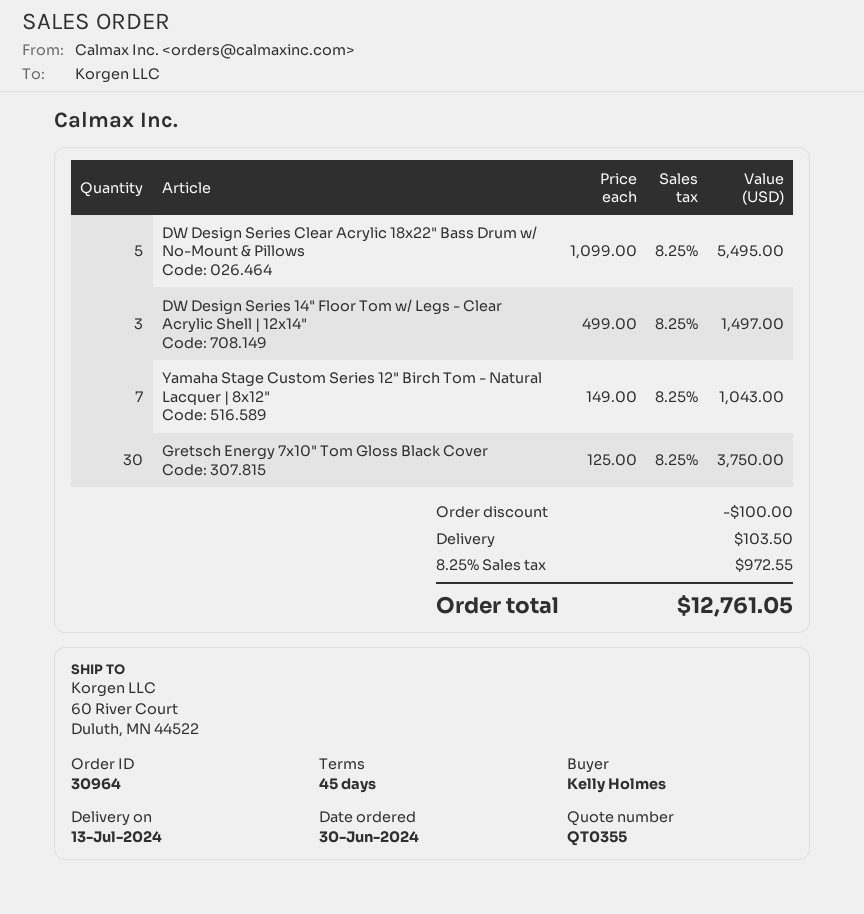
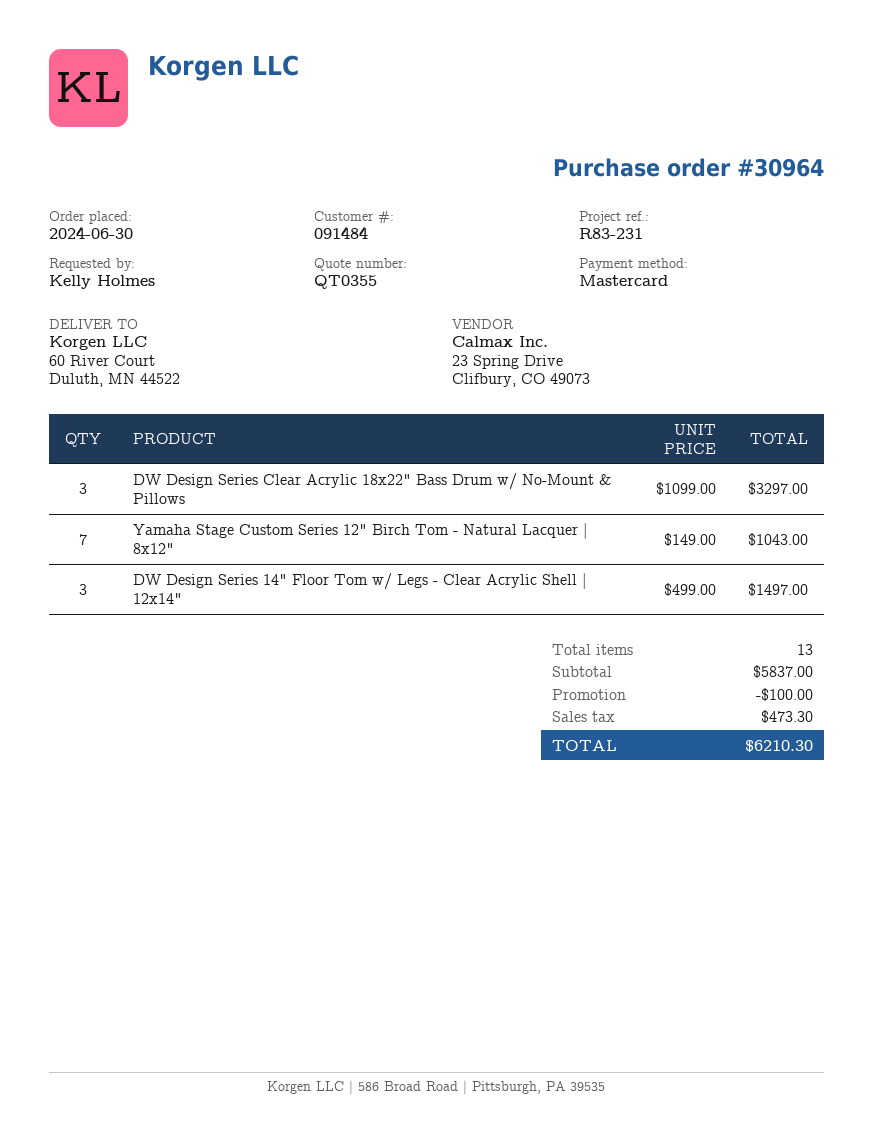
DW Design Series Clear Acrylic 18x22" Bass Drum w/ No-Mount & Pillows: 5 x 1099.00 = 5495.00 -> 3 x 1099.00 = 3297.00
Gretsch Energy 7x10" Tom Gloss Black Cover: 30 x 125.00 = 3750.00 -> none
shipping: 103.50 -> none
tax: 972.55 -> 473.30
total: 12761.05 -> 6210.30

* * * * * * *

◆ WORK TO BE COMPLETED
Leave out the pictures. Transcribe the rest of the listing above exactly.

◆ OUTPUT BELOW
DW Design Series Clear Acrylic 18x22" Bass Drum w/ No-Mount & Pillows: 5 x 1099.00 = 5495.00 -> 3 x 1099.00 = 3297.00
Gretsch Energy 7x10" Tom Gloss Black Cover: 30 x 125.00 = 3750.00 -> none
shipping: 103.50 -> none
tax: 972.55 -> 473.30
total: 12761.05 -> 6210.30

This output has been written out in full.